Task details ▸
The required result is every line of the records that includes "label".

-*-*-

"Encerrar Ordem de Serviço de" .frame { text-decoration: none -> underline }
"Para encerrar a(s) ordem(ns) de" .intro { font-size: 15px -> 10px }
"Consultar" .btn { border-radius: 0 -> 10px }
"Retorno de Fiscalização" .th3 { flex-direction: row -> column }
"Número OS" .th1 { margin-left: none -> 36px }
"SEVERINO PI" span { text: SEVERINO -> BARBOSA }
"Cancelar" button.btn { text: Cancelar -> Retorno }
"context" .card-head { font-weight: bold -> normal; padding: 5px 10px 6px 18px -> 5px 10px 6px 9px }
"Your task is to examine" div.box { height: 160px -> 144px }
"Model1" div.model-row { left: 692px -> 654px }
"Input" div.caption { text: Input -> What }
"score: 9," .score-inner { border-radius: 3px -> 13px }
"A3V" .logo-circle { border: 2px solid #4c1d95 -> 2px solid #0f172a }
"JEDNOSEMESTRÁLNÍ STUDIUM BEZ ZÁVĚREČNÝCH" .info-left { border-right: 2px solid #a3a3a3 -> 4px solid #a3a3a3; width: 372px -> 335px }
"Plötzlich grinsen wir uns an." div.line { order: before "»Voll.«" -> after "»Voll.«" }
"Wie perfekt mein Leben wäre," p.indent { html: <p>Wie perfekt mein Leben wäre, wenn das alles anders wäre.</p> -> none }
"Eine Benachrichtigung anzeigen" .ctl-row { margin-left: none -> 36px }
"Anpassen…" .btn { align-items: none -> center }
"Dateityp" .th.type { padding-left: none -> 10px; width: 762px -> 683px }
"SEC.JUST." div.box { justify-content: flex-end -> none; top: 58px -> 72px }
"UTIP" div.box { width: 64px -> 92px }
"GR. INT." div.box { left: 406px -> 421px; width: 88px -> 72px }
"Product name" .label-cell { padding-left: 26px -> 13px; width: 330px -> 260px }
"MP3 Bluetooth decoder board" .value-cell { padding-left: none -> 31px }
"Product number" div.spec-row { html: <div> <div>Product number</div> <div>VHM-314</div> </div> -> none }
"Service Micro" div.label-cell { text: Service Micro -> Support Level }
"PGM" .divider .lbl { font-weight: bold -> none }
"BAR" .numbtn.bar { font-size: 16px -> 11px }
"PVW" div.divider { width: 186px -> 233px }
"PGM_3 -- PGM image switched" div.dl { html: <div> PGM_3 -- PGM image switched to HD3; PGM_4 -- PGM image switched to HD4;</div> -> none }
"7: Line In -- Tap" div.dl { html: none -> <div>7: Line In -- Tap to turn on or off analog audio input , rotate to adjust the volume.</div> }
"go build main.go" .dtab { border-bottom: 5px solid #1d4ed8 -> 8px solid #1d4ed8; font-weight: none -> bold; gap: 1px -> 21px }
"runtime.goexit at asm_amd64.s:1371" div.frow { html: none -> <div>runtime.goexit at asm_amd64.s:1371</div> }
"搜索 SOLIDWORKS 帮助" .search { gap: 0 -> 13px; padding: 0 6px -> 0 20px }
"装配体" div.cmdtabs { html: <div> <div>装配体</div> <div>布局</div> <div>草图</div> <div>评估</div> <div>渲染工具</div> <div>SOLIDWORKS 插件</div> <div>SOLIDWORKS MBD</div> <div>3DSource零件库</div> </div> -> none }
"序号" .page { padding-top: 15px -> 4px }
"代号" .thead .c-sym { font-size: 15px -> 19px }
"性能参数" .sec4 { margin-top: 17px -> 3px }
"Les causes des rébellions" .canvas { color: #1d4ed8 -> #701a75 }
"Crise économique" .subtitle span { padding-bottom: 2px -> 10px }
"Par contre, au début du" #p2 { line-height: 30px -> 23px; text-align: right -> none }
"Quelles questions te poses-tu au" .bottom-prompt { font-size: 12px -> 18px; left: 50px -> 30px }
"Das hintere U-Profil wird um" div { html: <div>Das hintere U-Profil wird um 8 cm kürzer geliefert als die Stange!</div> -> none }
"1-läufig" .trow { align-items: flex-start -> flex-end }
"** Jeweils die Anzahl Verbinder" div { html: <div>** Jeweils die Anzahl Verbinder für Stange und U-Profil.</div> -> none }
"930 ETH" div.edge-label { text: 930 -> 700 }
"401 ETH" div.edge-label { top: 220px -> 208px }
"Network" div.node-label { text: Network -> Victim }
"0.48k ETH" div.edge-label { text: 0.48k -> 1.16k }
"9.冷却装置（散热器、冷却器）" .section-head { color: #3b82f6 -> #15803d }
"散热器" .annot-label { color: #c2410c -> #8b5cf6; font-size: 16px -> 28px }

-*-*-

Written solution ▸
"Product name" .label-cell { padding-left: 26px -> 13px; width: 330px -> 260px }
"Service Micro" div.label-cell { text: Service Micro -> Support Level }
"930 ETH" div.edge-label { text: 930 -> 700 }
"401 ETH" div.edge-label { top: 220px -> 208px }
"Network" div.node-label { text: Network -> Victim }
"0.48k ETH" div.edge-label { text: 0.48k -> 1.16k }
"散热器" .annot-label { color: #c2410c -> #8b5cf6; font-size: 16px -> 28px }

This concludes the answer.